Vendredi 24 février : Le Cap Horn

3h00 du matin : Philou est depuis une bonne heure dans la soute moteur à bricoler. Il semblerait que quelques boulons sur l’arbre d’hélice se soient dévissés.


6h00 du matin : le Horn, gris, noir comme le ciel, comme la mer parsemée de moutons d’océan.

 

 

Océan furieux, cap terrible. C’est fort, légendaire, somptueux. C’est l’idée qu’on s’en fait, juste sous nos yeux ! Je n’aurais pas voulu d’une mer calme et d’un beau soleil. 35 nœuds de vent, il pleut, tout y est, rendant l’arrêt impossible.

 

 

J’aperçois le phare. Le jour se lève, découvrant une ligne rosée sur ce rocher d’ébène. Moment d’émotion aussi fort que mon premier iceberg. Energie pure.
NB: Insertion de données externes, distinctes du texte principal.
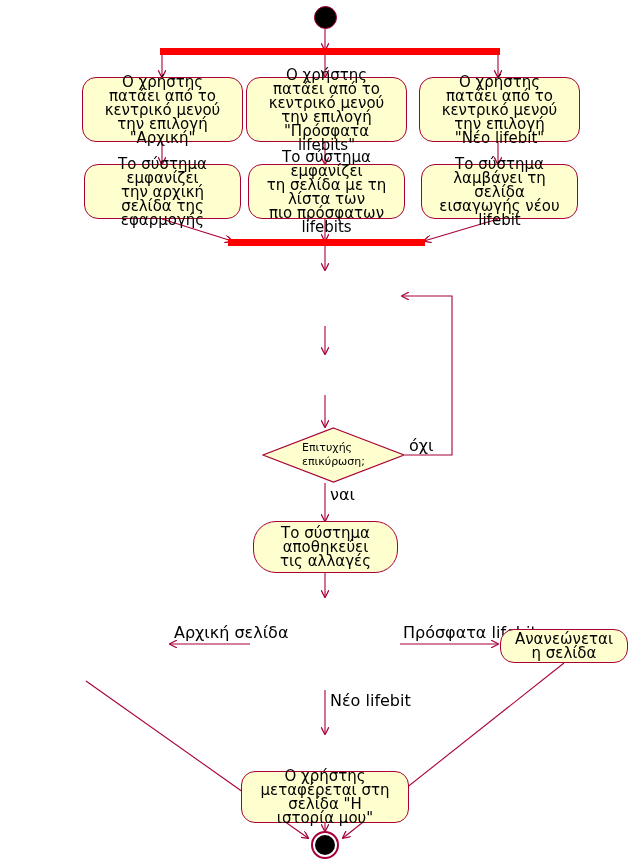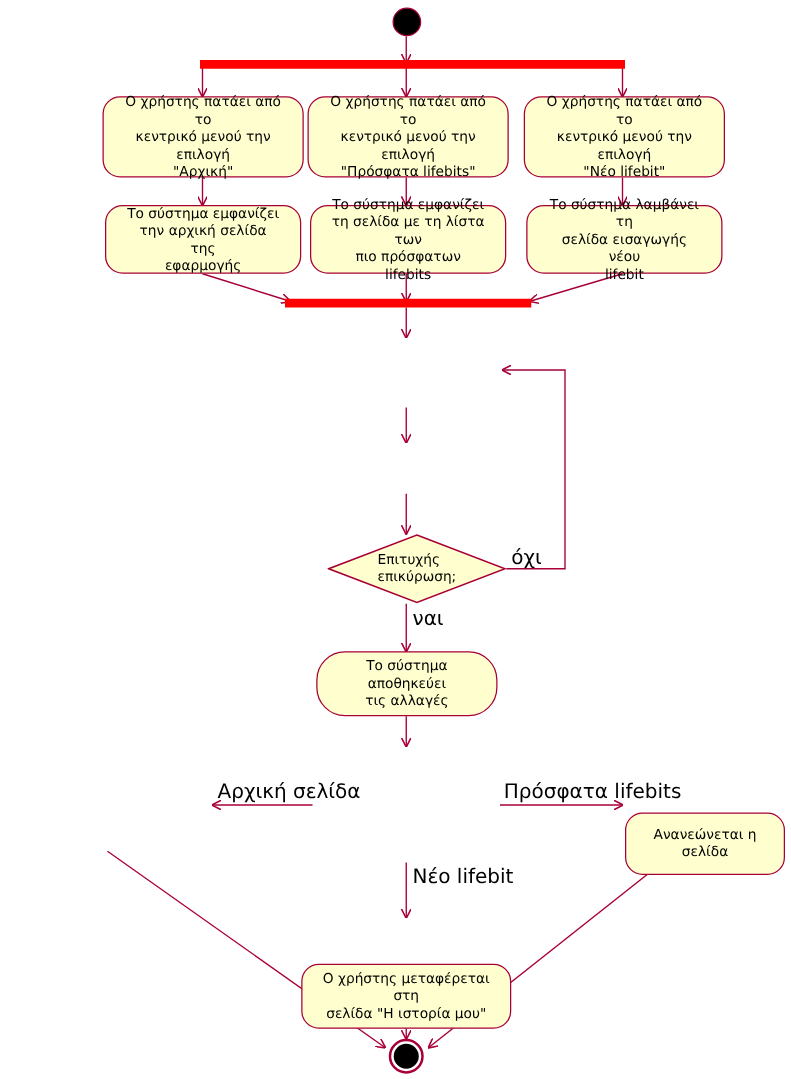"Ο χρήστης πατάει από το" .node { font-size: 11px -> 15px }
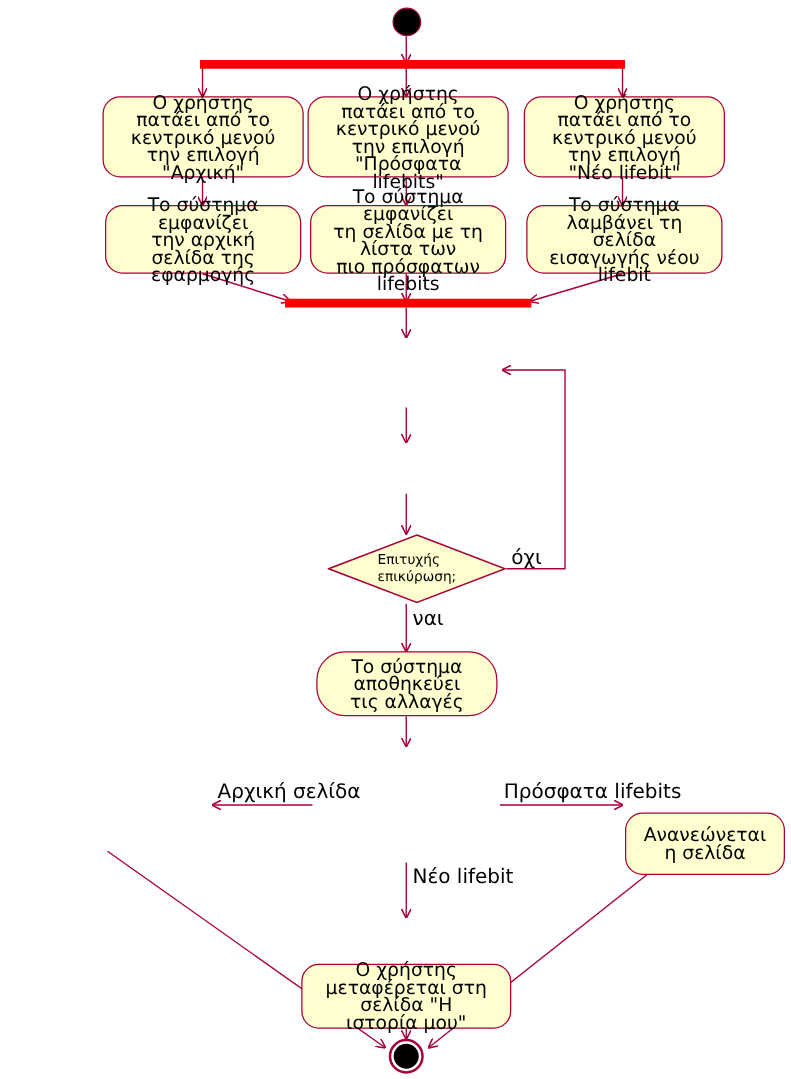"Ανανεώνεται η σελίδα" div.node { height: 50px -> 34px; margin-top: 21px -> none }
Bouffé de force. C’est tellement vivant ! Je reçois une bonne vague en pleine face qui me fouette le visage et me trempe complètement. C’est intense. Je pense à tous ces marins qui y ont laissés leurs vies. Le changement de décor est spectaculaire mais c’est aussi beau que l’Antarctique. Philou entend un bruit suspect qui ne lui plait pas. Il est inquiet et tendu. Les grains se succèdent. Le vent forcit. Un gros coup de vent est annoncé dans les heures à venir.

 


10h00 : Nous sommes dans la baie Nassau. 30 nœuds de vent de travers. Une mer agitée. Il nous faut attendre un peu pour être à l’abri de l’île Navarino. Philou est très inquiet à cause de ces bruits, 2 sources possibles : l'inverseur aurait une source abimée ou un problème à l'hélice. Nous longeons l'île Navarino. Les bruits persistent accompagnés d'une vibration permanente, un mouvement irrégulier qui laisse supposer qu'il y a un problème avec une pale d'hélice. Arrêt forcé à Puerto Toro, de toute façon il y a un vent très fort dans le Beagle. Philou doit plonger pour vérifier l'état de l'hélice. La pluie a cessée. Nous sommes abrités sous le vent de l'île. La mer est plutôt calme, soulevée par un léger clapot. Le soleil n'est pas bien loin. Il reste de la neige sur les sommets de l'île.


14h30 : Nous jetons l'ancre à Puerto Toro, le village le plus australe du monde. Philou s'équipe, passe sa stab, plonge et remonte 5 minutes après. Verdict: nous avons perdu une pale de l'hélice. Certainement ce matin au Cap Horn lorsque ça a commencé à faire du bruit. Nous décidons malgré tout de remonter au vent jusqu'à Puerto Williams.


18h00 : Nous sommes dans le Beagle qui "Gueule" fort. Nous tirons des bords entre l'Argentine à tribord et le Chili à bâbord. Nous avons un vent dans le nez de 35 à 40 nœuds.


20h00 : Sur l'ordinateur de bord, le parcours de la Fleur est composé de zigzag qui laisseraient Zoro envieux.
Nous avons effectué au moins 20 virements de bord musclés précis et rapides dans un chenal étroit entre l'île Gable et l'île Navarino. Un véritable chemin de croix pour la Fleur blessée, qui a perdue une aile. Philou plaisante : "je n'ai jamais autant barré mon bateau". Nous jetons finalement l'ancre à Puerto Williams.